*AVAILABLE DATA*.
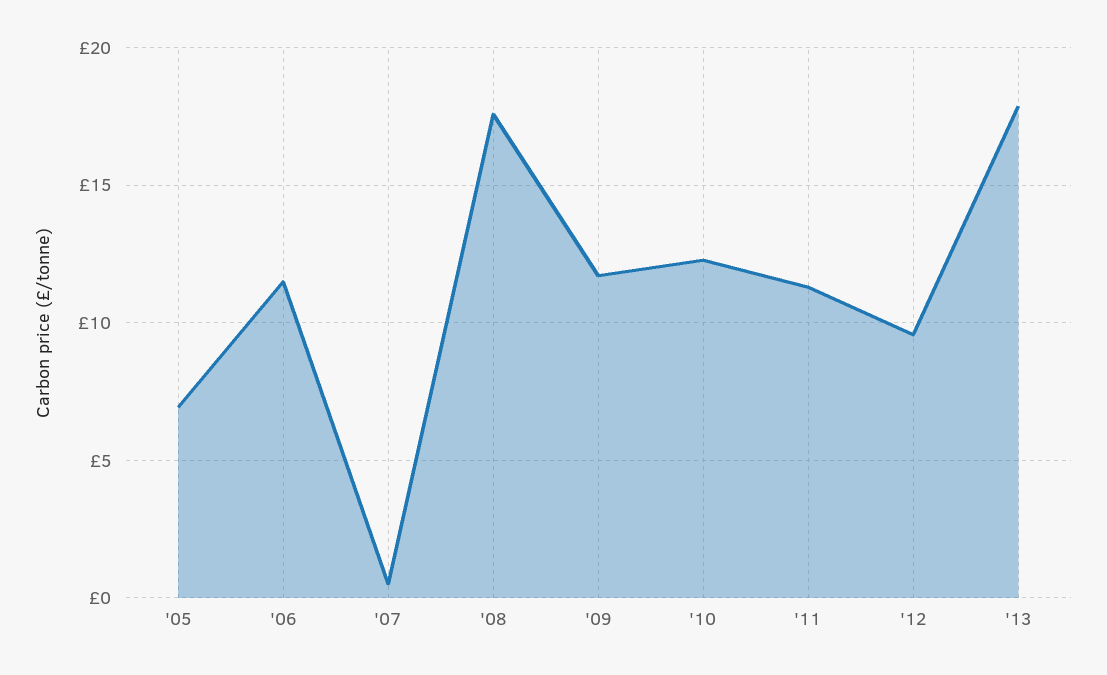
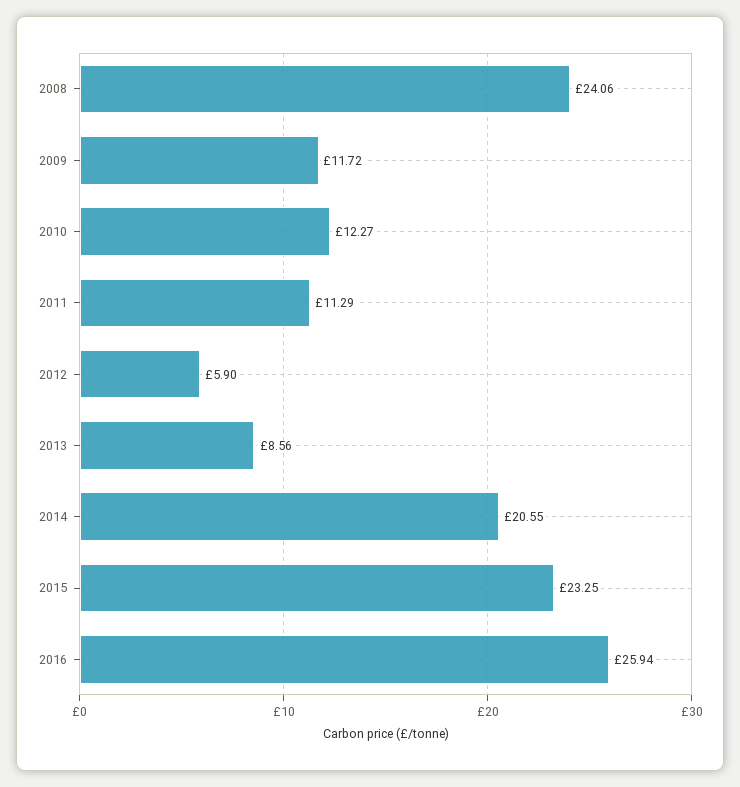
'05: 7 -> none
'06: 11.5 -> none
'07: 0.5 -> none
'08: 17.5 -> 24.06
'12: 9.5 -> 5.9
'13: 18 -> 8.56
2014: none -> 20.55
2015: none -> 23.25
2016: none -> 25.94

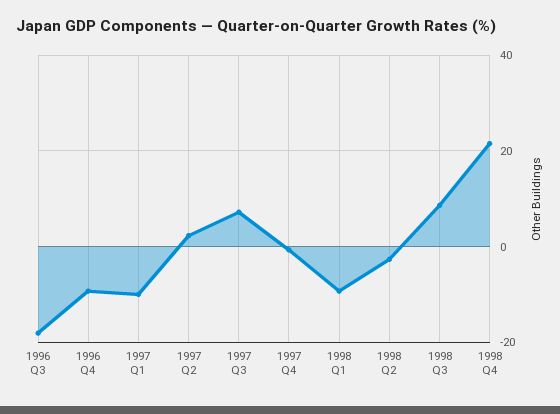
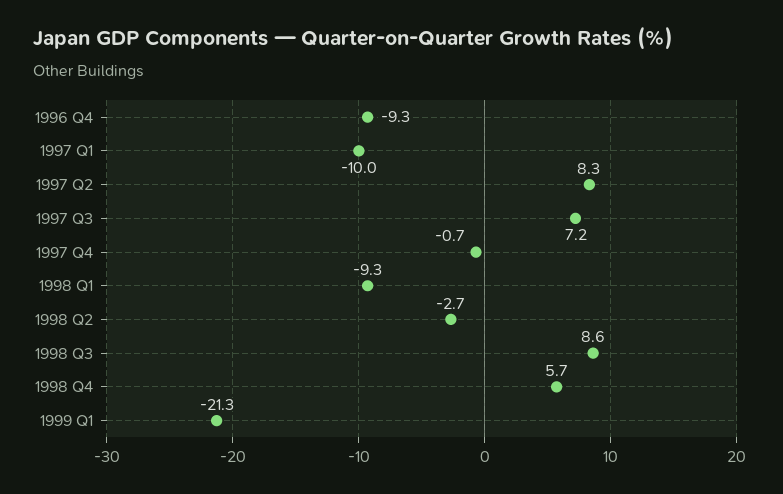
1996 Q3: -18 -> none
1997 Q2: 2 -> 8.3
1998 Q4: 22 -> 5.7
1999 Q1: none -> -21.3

*REQUIREMENT*.
The pictures are to be omitted, and the rest of the listing is to be transcribed exactly.

*RESULT OF THE EXERCISE*.
'05: 7 -> none
'06: 11.5 -> none
'07: 0.5 -> none
'08: 17.5 -> 24.06
'12: 9.5 -> 5.9
'13: 18 -> 8.56
2014: none -> 20.55
2015: none -> 23.25
2016: none -> 25.94

1996 Q3: -18 -> none
1997 Q2: 2 -> 8.3
1998 Q4: 22 -> 5.7
1999 Q1: none -> -21.3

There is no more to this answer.